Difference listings
● ● ● ● ● ● ●
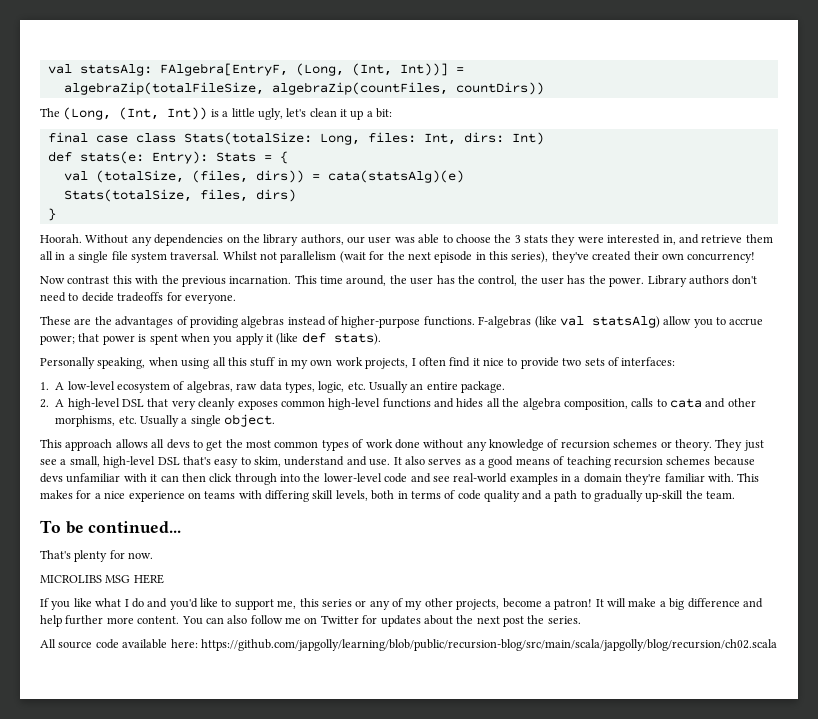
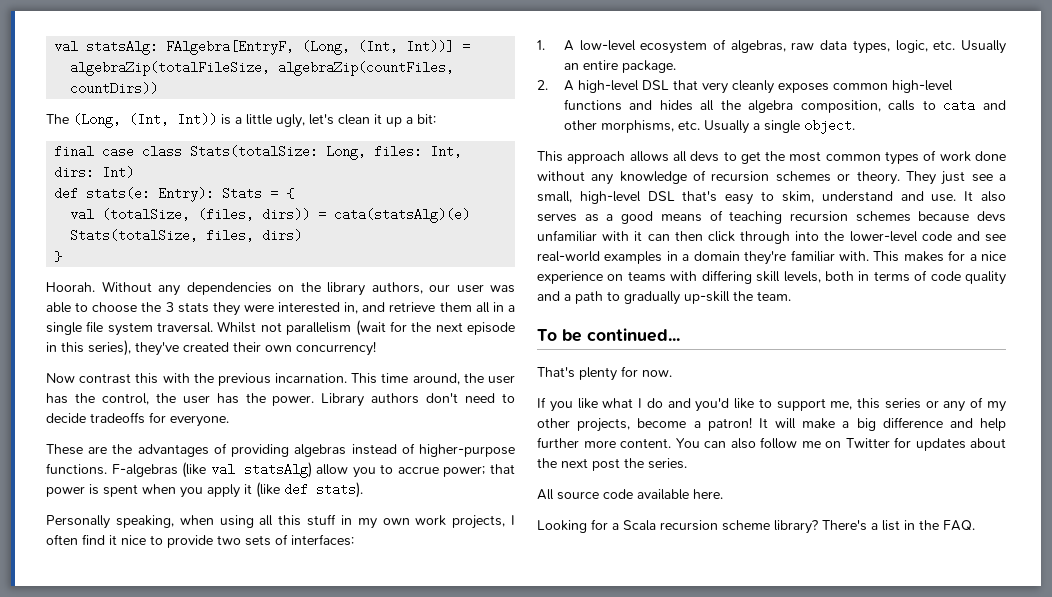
- MICROLIBS MSG HERE
- All source code available here: https://github.com/japgolly/learning/blob/public/recursion-blog/src/main/scala/japgolly/blog/recursion/ch02.scala
+ All source code available here.
+ Looking for a Scala recursion scheme library? There's a list in the FAQ.

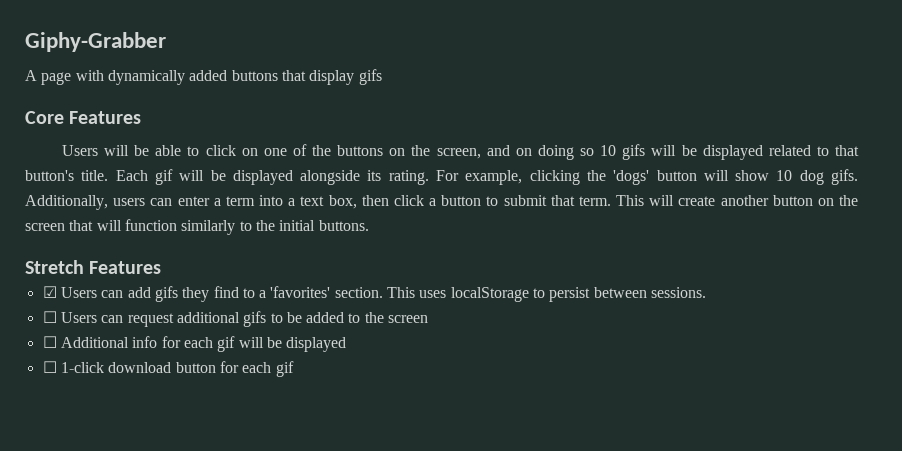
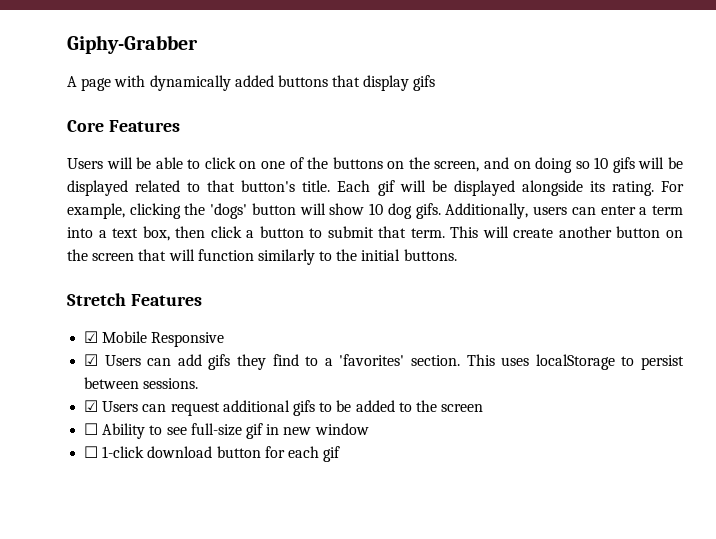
+ ☑ Mobile Responsive
- ☐ Users can request additional gifs to be added to the screen
+ ☑ Users can request additional gifs to be added to the screen
- ☐ Additional info for each gif will be displayed
+ ☐ Ability to see full-size gif in new window

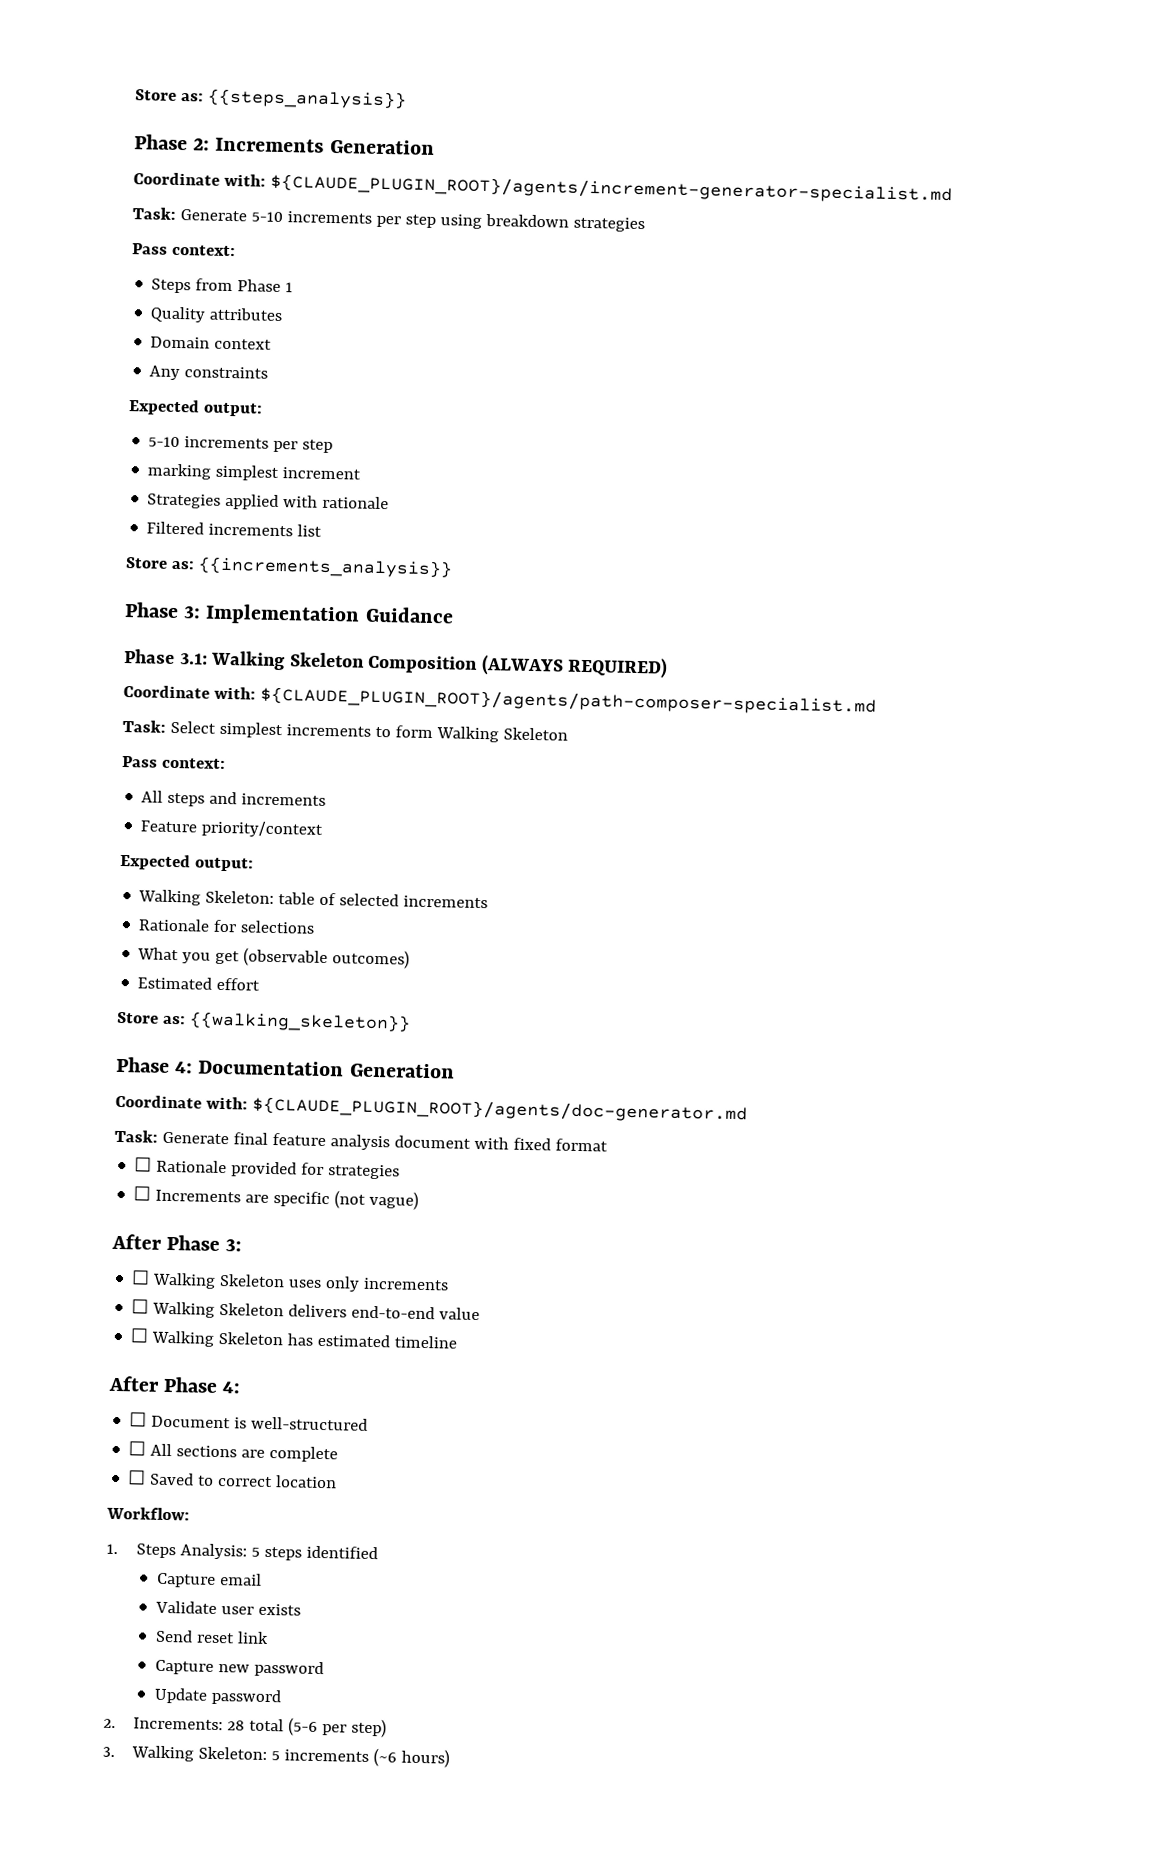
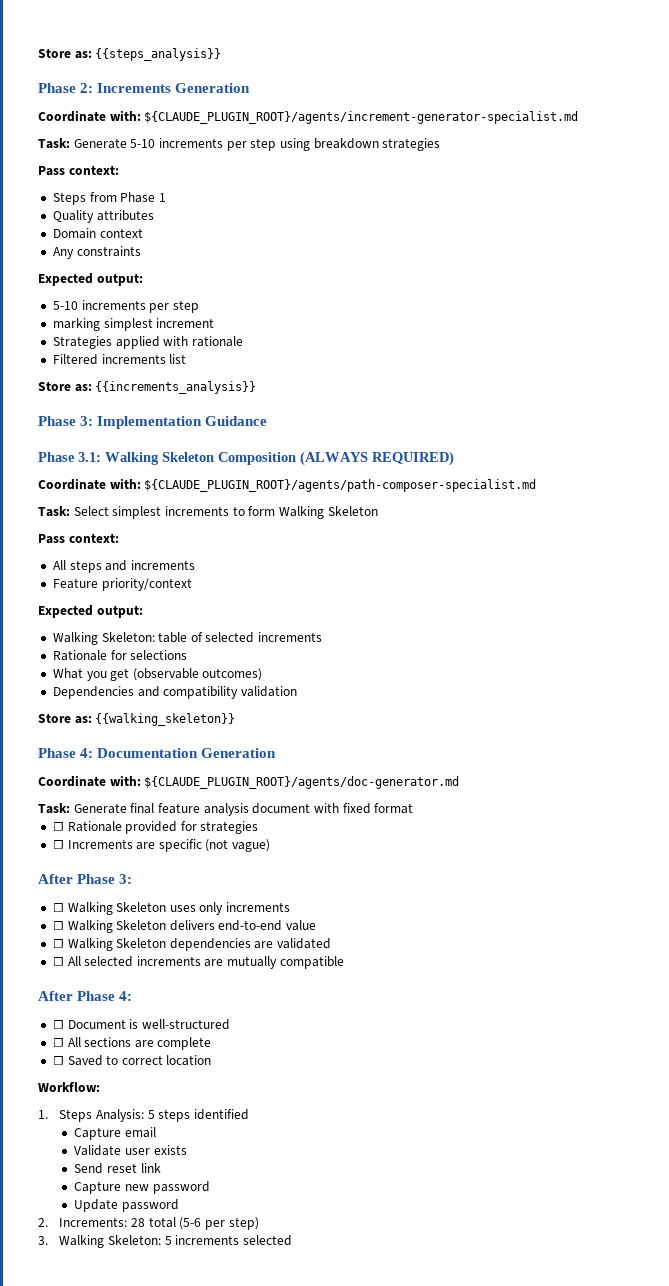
- Estimated effort
+ Dependencies and compatibility validation
- ☐ Walking Skeleton has estimated timeline
+ ☐ Walking Skeleton dependencies are validated
+ ☐ All selected increments are mutually compatible
- 3. Walking Skeleton: 5 increments (~6 hours)
+ 3. Walking Skeleton: 5 increments selected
● ● ● ● ● ● ●
**Aim of the exercise:**
In the records above, find the line that contains "- ☐ Additional", then write it out along with every line after it, exactly, through the last one. Leave the pictures out.

**Solution to this exercise:**
- ☐ Additional info for each gif will be displayed
+ ☐ Ability to see full-size gif in new window

- Estimated effort
+ Dependencies and compatibility validation
- ☐ Walking Skeleton has estimated timeline
+ ☐ Walking Skeleton dependencies are validated
+ ☐ All selected increments are mutually compatible
- 3. Walking Skeleton: 5 increments (~6 hours)
+ 3. Walking Skeleton: 5 increments selected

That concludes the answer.